Before and after images:
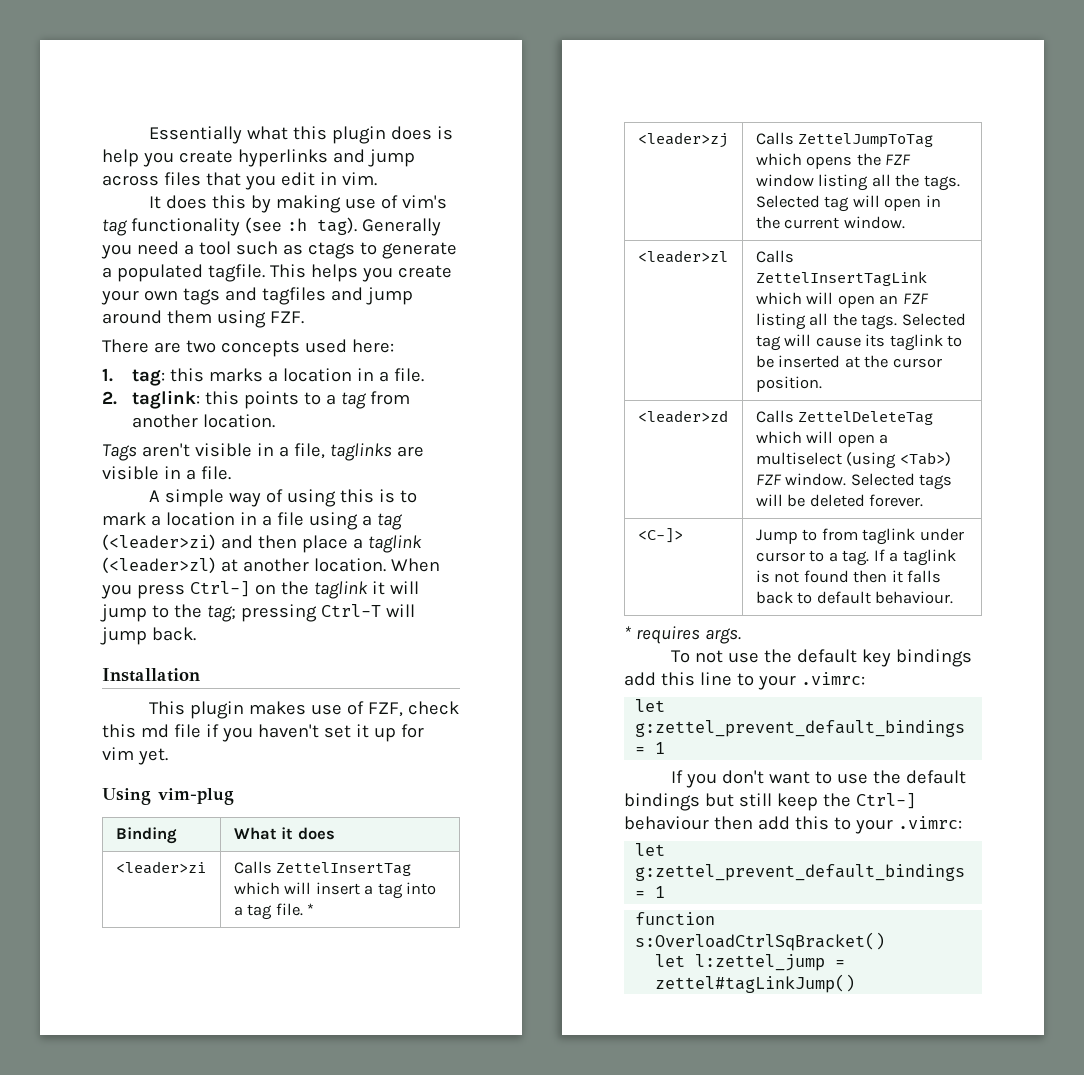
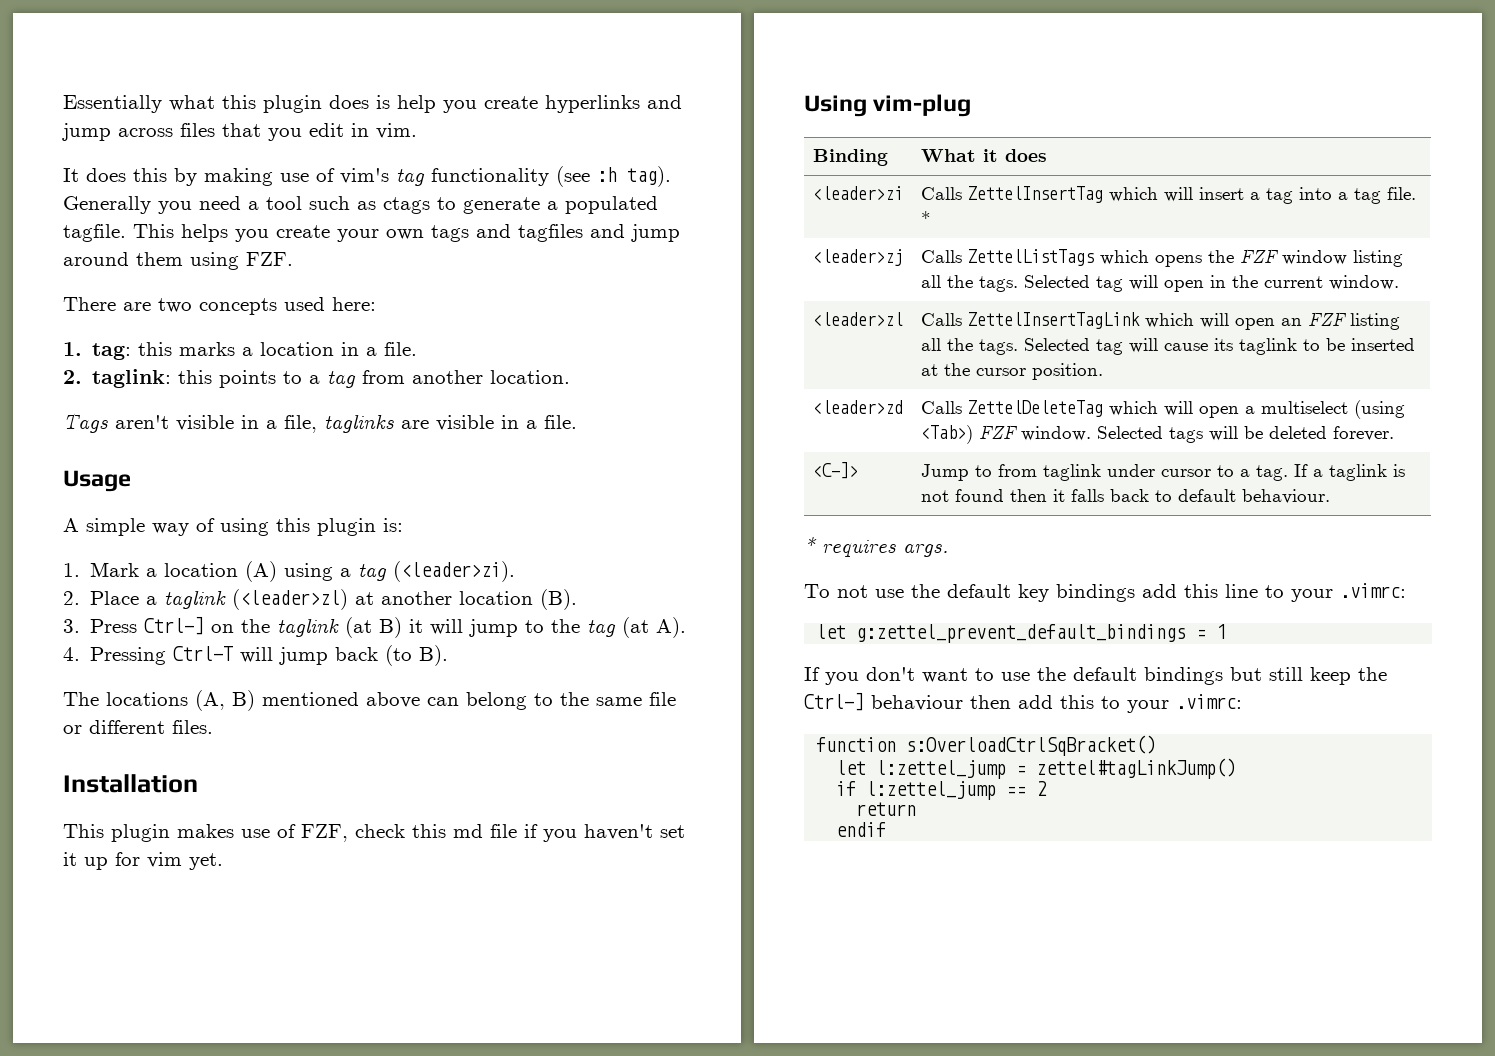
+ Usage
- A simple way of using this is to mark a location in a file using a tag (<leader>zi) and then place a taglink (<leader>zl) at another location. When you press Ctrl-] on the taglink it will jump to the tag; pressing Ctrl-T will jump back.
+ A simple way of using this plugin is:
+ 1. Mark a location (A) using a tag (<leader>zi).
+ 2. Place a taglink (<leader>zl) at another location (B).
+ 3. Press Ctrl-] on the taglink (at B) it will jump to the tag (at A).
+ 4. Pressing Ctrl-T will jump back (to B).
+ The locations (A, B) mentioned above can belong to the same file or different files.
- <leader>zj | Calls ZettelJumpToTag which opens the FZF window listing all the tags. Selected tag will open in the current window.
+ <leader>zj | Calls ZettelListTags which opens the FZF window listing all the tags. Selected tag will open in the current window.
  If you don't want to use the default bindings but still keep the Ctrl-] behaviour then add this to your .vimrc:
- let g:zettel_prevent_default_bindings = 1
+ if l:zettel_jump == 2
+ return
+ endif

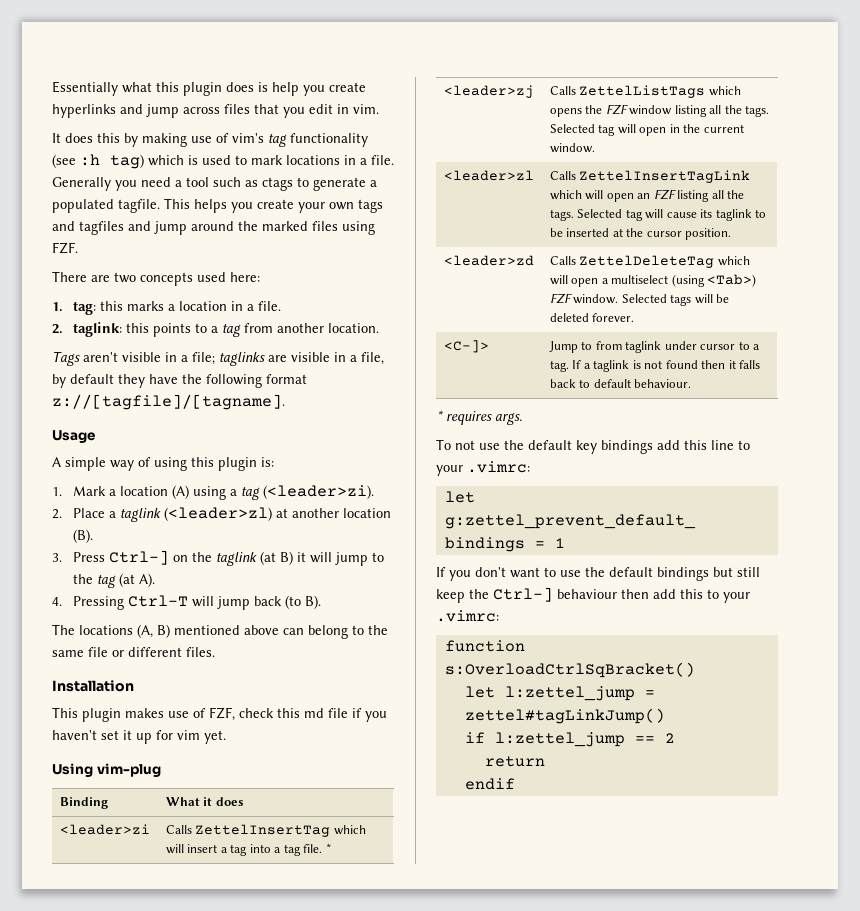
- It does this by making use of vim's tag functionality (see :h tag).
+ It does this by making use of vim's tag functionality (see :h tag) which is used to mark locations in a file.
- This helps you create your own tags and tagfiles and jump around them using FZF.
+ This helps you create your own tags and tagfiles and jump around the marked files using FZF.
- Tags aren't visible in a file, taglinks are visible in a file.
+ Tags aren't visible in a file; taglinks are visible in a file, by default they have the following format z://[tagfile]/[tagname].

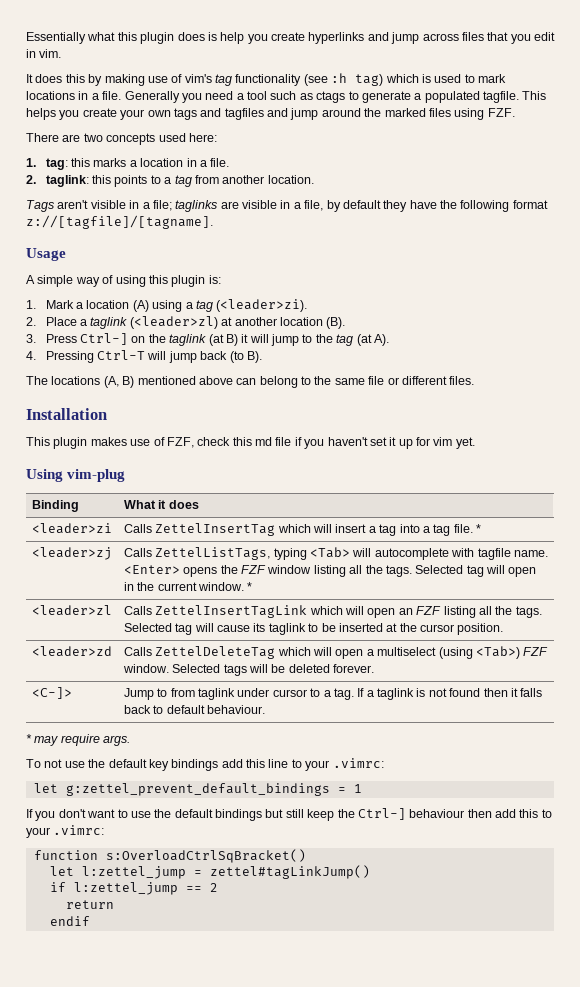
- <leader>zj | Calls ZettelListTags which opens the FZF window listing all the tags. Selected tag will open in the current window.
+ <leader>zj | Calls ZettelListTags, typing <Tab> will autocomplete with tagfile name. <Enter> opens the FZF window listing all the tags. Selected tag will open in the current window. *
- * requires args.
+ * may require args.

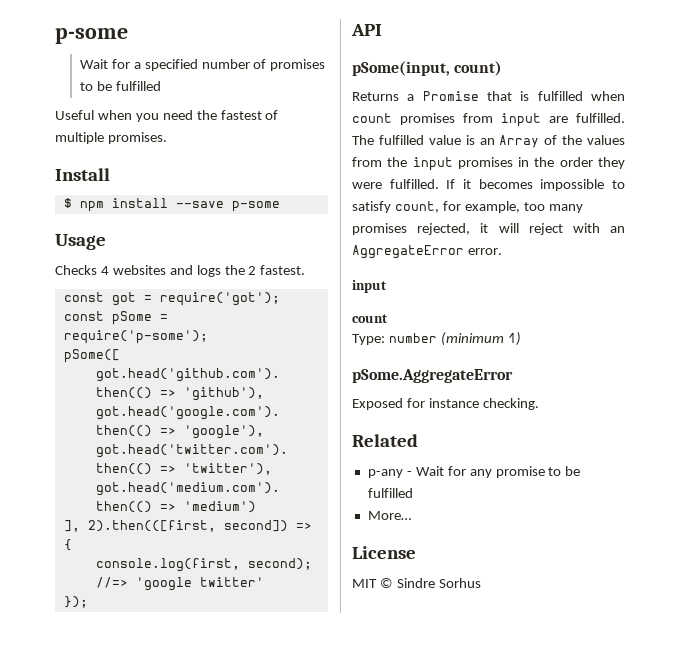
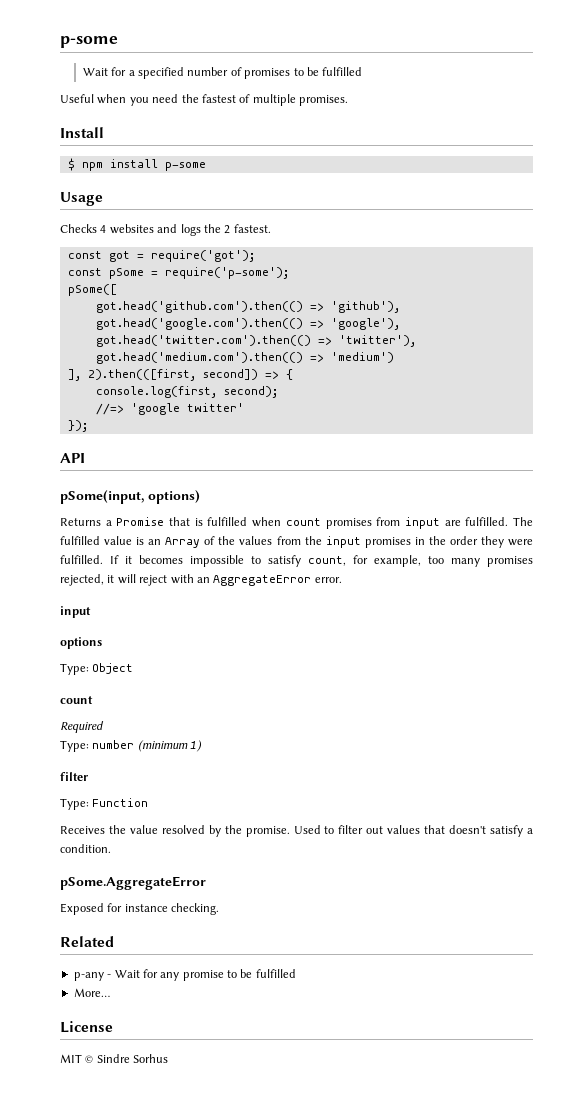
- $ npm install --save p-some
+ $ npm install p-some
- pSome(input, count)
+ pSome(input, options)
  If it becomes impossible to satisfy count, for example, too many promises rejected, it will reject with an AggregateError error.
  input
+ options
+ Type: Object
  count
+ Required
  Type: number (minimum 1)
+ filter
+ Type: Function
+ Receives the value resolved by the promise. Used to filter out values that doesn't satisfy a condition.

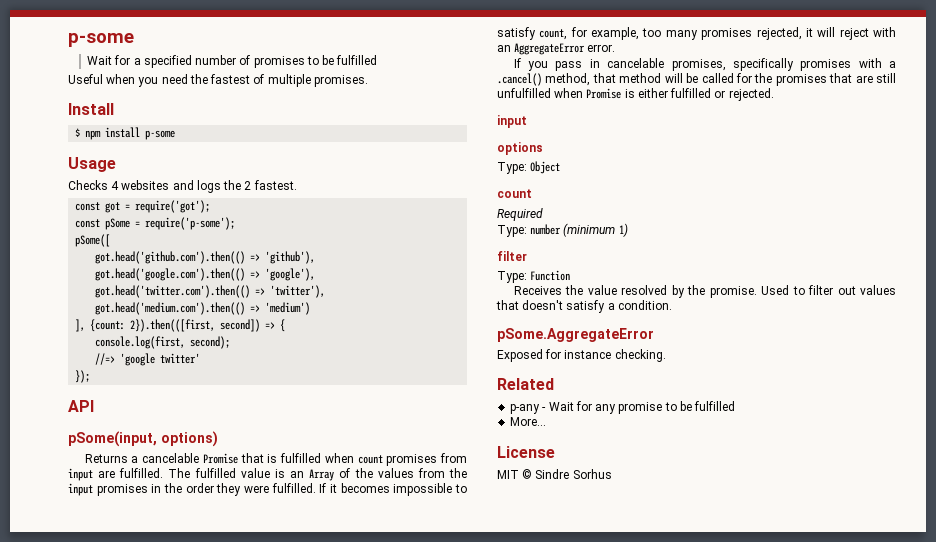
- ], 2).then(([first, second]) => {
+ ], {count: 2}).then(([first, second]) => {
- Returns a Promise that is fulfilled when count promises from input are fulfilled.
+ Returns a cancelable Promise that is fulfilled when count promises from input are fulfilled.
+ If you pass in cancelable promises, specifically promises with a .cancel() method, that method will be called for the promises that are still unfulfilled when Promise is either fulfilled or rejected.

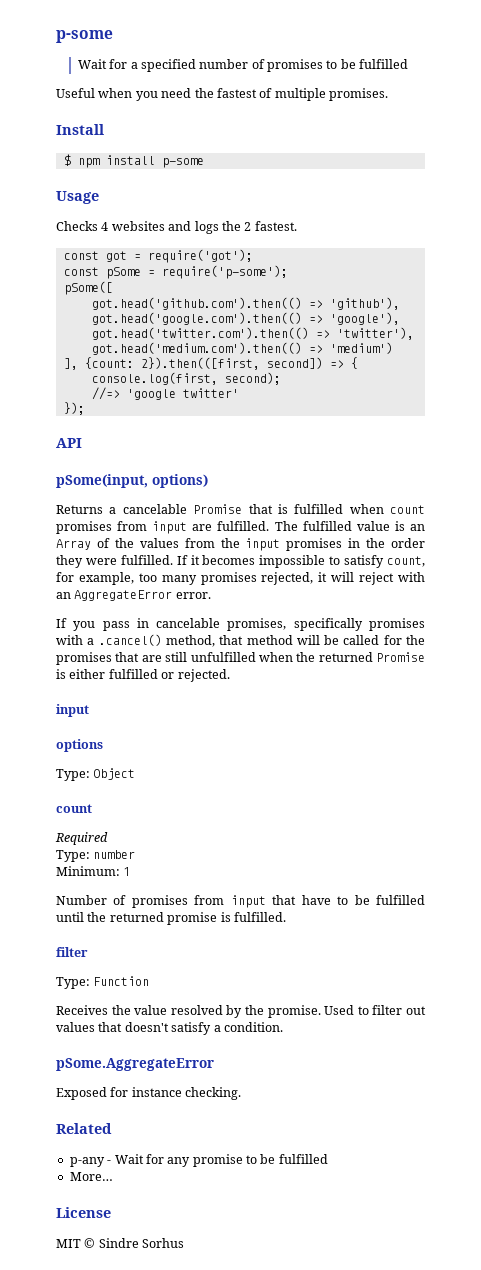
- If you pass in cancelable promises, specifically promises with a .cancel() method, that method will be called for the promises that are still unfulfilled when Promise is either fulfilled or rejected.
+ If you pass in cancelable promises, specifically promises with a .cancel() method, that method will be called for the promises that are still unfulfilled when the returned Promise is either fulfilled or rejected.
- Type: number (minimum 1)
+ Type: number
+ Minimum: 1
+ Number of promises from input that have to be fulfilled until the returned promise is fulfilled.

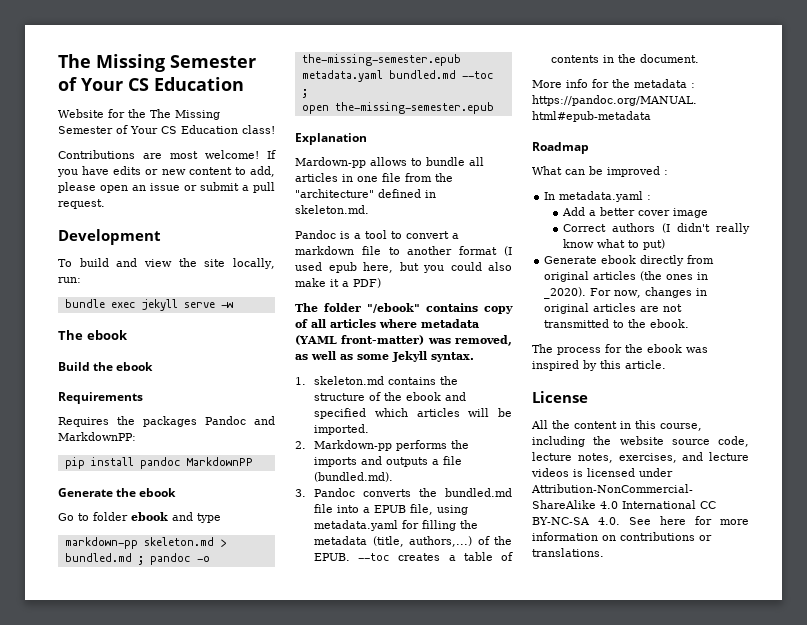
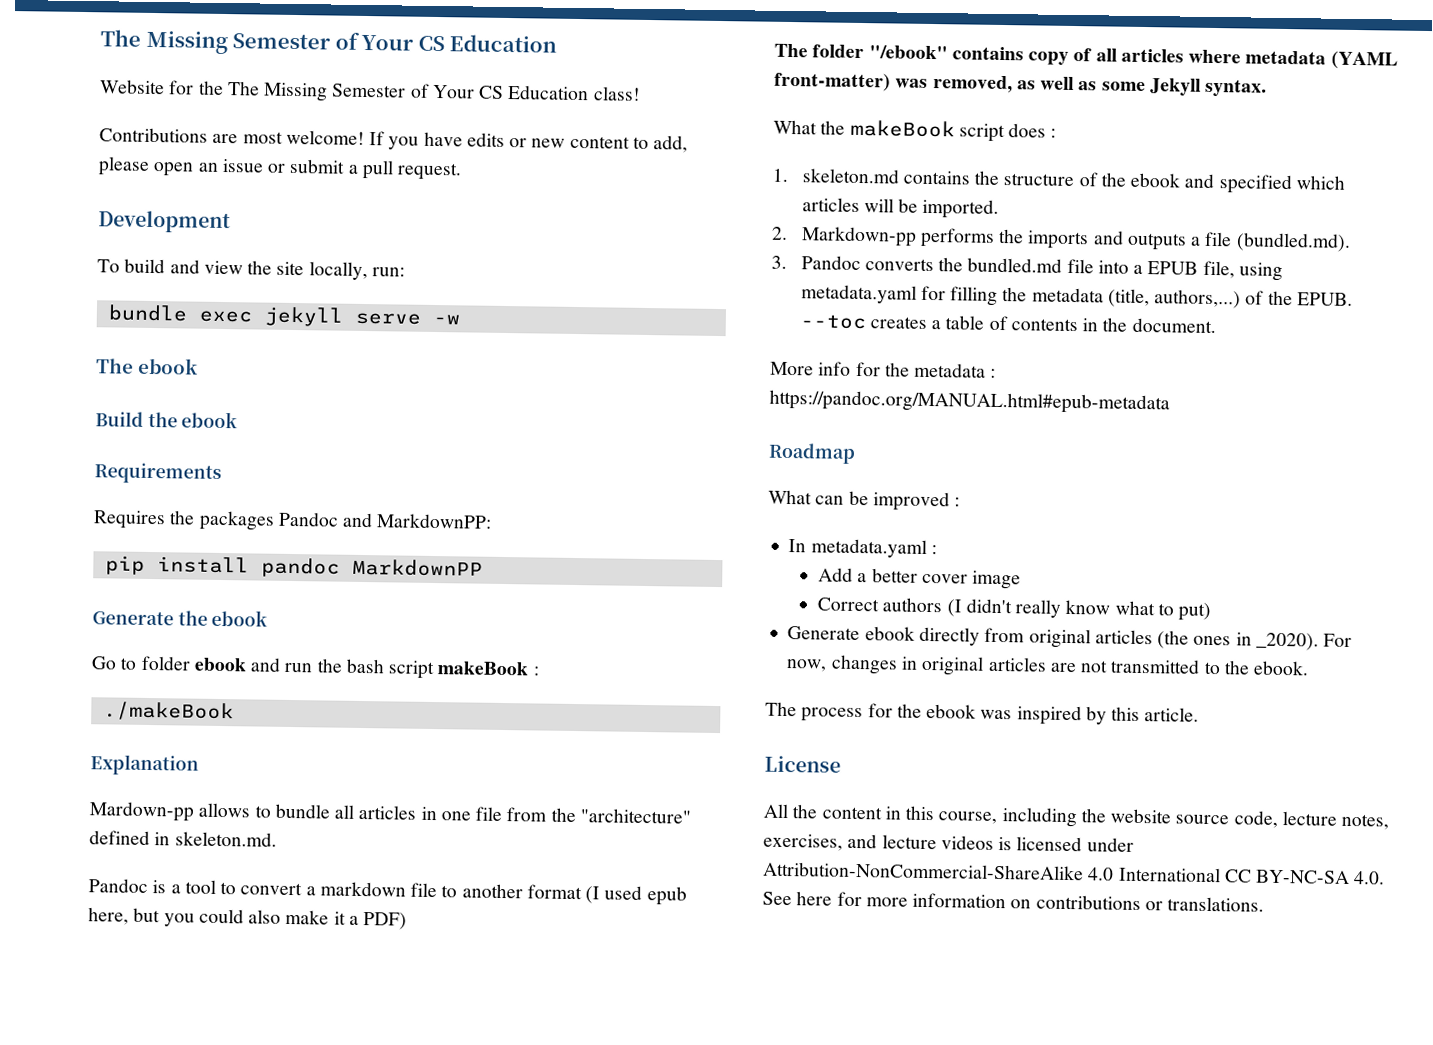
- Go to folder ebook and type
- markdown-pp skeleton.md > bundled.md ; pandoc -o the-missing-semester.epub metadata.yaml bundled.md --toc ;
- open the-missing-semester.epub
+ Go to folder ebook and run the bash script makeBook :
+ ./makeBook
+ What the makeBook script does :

▶ ASSIGNMENT:
Quote word for word only the lines above from the one containing "- ], 2).then(([first, second])" through the one containing "- If you pass". Pictures stay out of your copy.

▶ FINISHED TASK:
- ], 2).then(([first, second]) => {
+ ], {count: 2}).then(([first, second]) => {
- Returns a Promise that is fulfilled when count promises from input are fulfilled.
+ Returns a cancelable Promise that is fulfilled when count promises from input are fulfilled.
+ If you pass in cancelable promises, specifically promises with a .cancel() method, that method will be called for the promises that are still unfulfilled when Promise is either fulfilled or rejected.

- If you pass in cancelable promises, specifically promises with a .cancel() method, that method will be called for the promises that are still unfulfilled when Promise is either fulfilled or rejected.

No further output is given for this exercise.